A mi pregunta sobre esos proyectos y la necesaria cooperación en educación, ciencia y tecnología, el Embajador me respondió que China veía la posibilidad de grandes proyectos productivos y sobretodo de infraestructura, subrayando el ámbito de la energía, las comunicaciones y los transportes. Destacó el potencial de trenes de gran velocidad que México necesita y donde China consiguió experiencia reciente. Reconoció también el carácter indispensable de la cooperación en recursos humanos, ciencia y tecnología.
He ahí el gran desafío. China, ha construido desde 1979 una nueva estrategia que le ha permitido crecer a una tasa acelerada y convertirse en la segunda economía mundial. Según Goldman Sachs logrará ser la primera en 2027 en dólares corrientes; según el FMI en 2016- a paridad de poder adquisitivo. En lo que no hay duda es en que China está afinando cada vez más sus estrategias regionales y globales, como lo señalan Joseph Nye de Harvard y el español Augusto Soto de la Fundación Elcano en artículos recientes.

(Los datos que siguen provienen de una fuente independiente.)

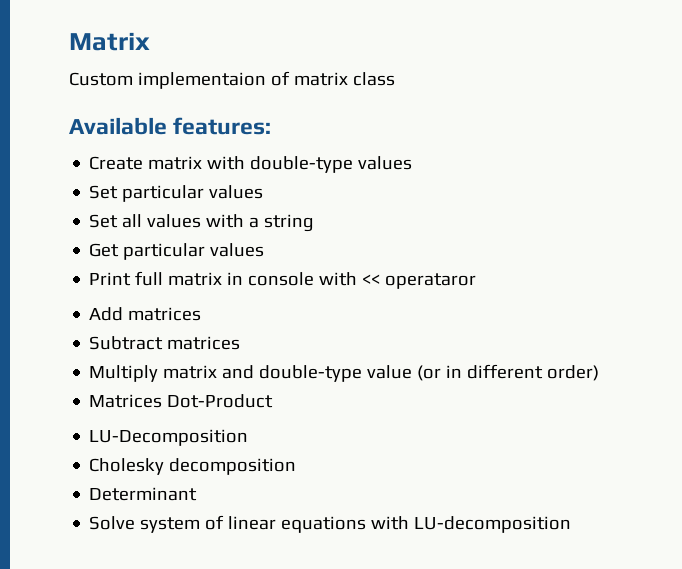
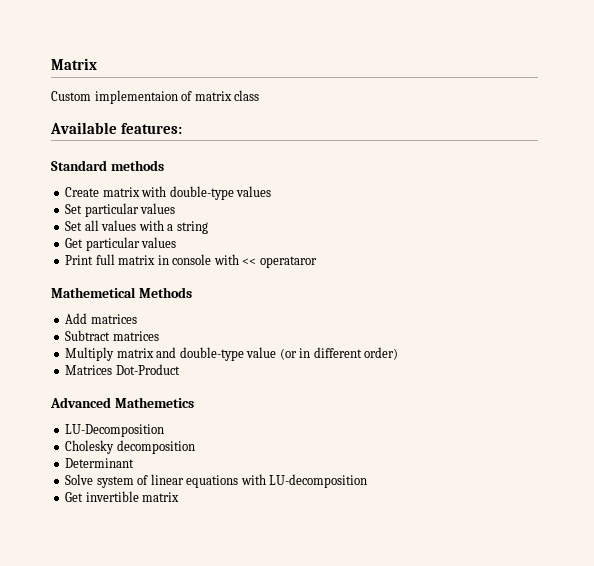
+ Standard methods
+ Mathemetical Methods
+ Advanced Mathemetics
+ Get invertible matrix

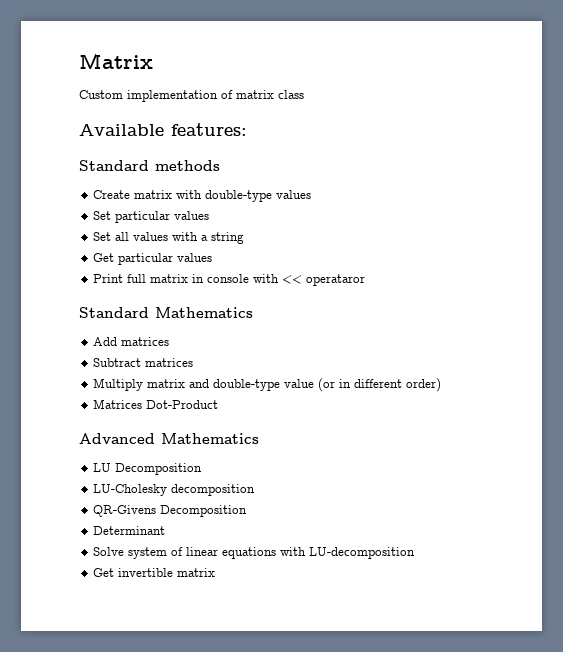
- Custom implementaion of matrix class
+ Custom implementation of matrix class
- Mathemetical Methods
+ Standard Mathematics
- Advanced Mathemetics
- LU-Decomposition
- Cholesky decomposition
+ Advanced Mathematics
+ LU Decomposition
+ LU-Cholesky decomposition
+ QR-Givens Decomposition

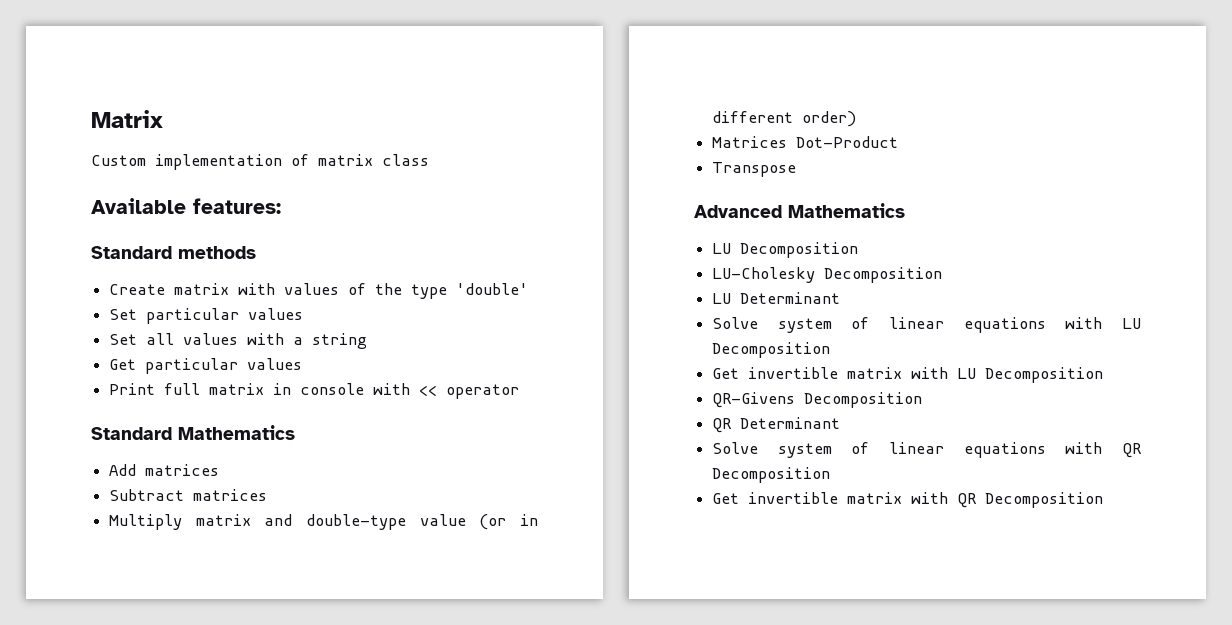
- Create matrix with double-type values
+ Create matrix with values of the type 'double'
- Print full matrix in console with << operataror
+ Print full matrix in console with << operator
+ Transpose
- LU-Cholesky decomposition
+ LU-Cholesky Decomposition
+ LU Determinant
+ Solve system of linear equations with LU Decomposition
+ Get invertible matrix with LU Decomposition
  QR-Givens Decomposition
- Determinant
- Solve system of linear equations with LU-decomposition
- Get invertible matrix
+ QR Determinant
+ Solve system of linear equations with QR Decomposition
+ Get invertible matrix with QR Decomposition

Lo constata la creación en diciembre de dos fondos de inversiones para EEUU y la UE por 225 mil millones de EUROS, apoyados por sus reservas de 3.2 billones USD; el arrendamiento por 35 años del puerto de El Pireo; la compra de territorio en Islandia- patrón seguido ya en África y América Latina. Lo evidencian sus inversiones en infraestructura y los 60 foros sectoriales bilaterales en los EEUU.
En nuestra región China es ya el primer socio comercial de Brasil, Chile y Perú. Pocos notaron que fue la primera potencia en saludar a la naciente CELAC, (sin presencia extrarregional) y que se ha acercado ya a la Alianza del Pacífico de 5 países de AL.
A México le falta una estrategia de largo plazo, incluyendo a los EEUU y China.